Et n'avons-nous pas exclu les Samaritains de notre communauté parce
qu'ils faisaient
des
mariages mixtes
?
Et pourquoi les nationalistes allemands ne feraient pas ainsi si un
Kurt Eisner s'approprie les prérogatives des Wittelsbach
? Nous devons apprendre à comprendre le cours de l'histoire, même
si ce chemin est éclaboussé par du
sang
juif. Nous devons apprendre à regarder la vérité en face et à en
tirer les conséquences ultimes.
Nous
ne voulons pas être faux prophètes, mais mettre
les
faits de côté
ne
résout pas le problème. Ce qui se passe aujourd'hui en Allemagne se
produira demain en Russie. Les Juifs de Russie soviétique devront un
jour payer pour tous les crimes que le système communiste a
entraînés. Le fait que Trotski,
Joffé,
Zinoviev
aient occupé des postes de direction en Russie soviétique nous
coûtera très cher. Là aussi, des Juifs, hommes et femmes, se sont
engagés
avec
une passion véritablement
juive
en
première
ligne du
soi-disant
combat
pour
la liberté et ont mis leur fierté à être les premières victimes
du combat sur les barricades. Et nous le paierons cher, car il s'agit
du même système qu'en Allemagne, mais sous l'uniforme rouge.
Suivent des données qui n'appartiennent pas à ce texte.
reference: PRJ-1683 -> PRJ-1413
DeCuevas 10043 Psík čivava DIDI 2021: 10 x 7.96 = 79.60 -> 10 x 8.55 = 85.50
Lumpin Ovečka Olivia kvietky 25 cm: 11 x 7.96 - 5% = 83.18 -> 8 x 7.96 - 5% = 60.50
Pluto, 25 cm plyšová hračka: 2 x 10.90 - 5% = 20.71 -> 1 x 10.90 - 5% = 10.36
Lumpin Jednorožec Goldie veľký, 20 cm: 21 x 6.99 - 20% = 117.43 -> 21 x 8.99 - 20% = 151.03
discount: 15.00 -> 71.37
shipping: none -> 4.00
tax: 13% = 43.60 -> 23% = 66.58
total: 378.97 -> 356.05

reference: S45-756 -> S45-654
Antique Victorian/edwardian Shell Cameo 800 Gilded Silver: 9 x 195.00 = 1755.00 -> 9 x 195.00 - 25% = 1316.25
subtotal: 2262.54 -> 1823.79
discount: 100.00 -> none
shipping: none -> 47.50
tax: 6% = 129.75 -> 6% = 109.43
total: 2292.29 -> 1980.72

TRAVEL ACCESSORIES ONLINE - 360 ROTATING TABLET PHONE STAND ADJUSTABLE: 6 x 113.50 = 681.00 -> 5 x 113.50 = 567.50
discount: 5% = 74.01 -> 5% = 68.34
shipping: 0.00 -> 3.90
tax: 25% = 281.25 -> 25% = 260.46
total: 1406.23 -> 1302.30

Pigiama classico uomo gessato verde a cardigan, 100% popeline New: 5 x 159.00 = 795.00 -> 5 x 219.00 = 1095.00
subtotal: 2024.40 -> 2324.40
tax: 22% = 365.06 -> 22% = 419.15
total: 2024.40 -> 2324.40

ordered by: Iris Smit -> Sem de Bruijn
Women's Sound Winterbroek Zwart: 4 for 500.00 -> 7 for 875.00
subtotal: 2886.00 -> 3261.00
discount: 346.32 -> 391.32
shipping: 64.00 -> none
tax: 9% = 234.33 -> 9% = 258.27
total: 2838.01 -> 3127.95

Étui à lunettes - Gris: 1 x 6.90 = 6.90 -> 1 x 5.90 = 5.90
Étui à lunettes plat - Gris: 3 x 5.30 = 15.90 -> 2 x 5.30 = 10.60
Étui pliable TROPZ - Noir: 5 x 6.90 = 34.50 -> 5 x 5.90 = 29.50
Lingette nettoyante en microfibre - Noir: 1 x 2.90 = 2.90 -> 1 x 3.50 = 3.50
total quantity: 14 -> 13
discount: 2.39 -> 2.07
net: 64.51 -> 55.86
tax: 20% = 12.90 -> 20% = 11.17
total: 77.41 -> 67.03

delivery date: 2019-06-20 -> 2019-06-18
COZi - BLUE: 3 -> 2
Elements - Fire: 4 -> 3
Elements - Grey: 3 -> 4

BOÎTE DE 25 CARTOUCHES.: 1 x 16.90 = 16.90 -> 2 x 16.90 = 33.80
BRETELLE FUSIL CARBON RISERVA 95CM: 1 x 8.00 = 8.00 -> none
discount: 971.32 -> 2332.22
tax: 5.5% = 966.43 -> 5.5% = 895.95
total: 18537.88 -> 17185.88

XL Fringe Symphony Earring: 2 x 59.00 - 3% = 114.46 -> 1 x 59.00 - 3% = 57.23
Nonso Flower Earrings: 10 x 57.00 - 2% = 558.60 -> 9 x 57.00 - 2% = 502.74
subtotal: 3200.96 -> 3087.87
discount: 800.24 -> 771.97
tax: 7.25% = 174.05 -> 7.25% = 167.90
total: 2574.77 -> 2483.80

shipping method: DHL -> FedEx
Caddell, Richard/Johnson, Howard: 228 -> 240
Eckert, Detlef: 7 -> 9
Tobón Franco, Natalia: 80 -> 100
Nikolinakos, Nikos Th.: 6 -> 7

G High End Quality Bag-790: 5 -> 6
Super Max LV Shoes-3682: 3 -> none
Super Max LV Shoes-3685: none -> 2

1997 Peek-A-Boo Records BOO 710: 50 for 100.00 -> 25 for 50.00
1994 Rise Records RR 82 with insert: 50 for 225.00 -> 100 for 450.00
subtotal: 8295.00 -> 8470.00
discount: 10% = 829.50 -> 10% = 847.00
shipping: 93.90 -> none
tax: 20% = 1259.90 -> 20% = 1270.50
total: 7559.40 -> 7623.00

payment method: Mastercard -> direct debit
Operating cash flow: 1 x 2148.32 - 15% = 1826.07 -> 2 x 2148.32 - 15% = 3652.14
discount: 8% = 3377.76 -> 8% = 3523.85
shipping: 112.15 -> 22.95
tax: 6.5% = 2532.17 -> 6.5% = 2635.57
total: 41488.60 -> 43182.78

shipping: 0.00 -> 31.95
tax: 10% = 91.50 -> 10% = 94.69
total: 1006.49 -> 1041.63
N’a-t-on pas plus péché en Russie soviétique contre les formes
démocratiques qu'en Allemagne ? Alors
qu'en
Allemagne, Hitler avait obtenu une majorité gouvernementale lors de
la campagne électorale et n'est
passé
qu'ensuite à ses actes honteux, il n'en a jamais été question en
Russie soviétique. Là, une petite minorité —
aujourd'hui,
après 15 ans, à peine 4 millions de gens organisés sur une
population d'environ 150 millions —
a
proclamé la dictature du prolétariat et a appliqué une maxime de
gouvernement dont Hitler s'est inspiré. Exécutions sommaires, camps
de concentration, exil, censure, Guépéou,
telles sont les méthodes connues du prolétariat russe, même s'il
faut reconnaître que les mêmes sont pratiquées au niveau
international et ne concernent pas seulement des Juifs. Après tout,
ces méthodes et pratiques « humaines », qui rejetaient résolument
l’antisémitisme, ont conduit à la catastrophe, à la ruine
complète du judaïsme russe. Malgré la soi-disant industrialisation
et colonisation [agricole]
des
Juifs en Russie soviétique, personne ne peut nier le fait que deux
millions de Juifs ont littéralement disparu, ou vont disparaître.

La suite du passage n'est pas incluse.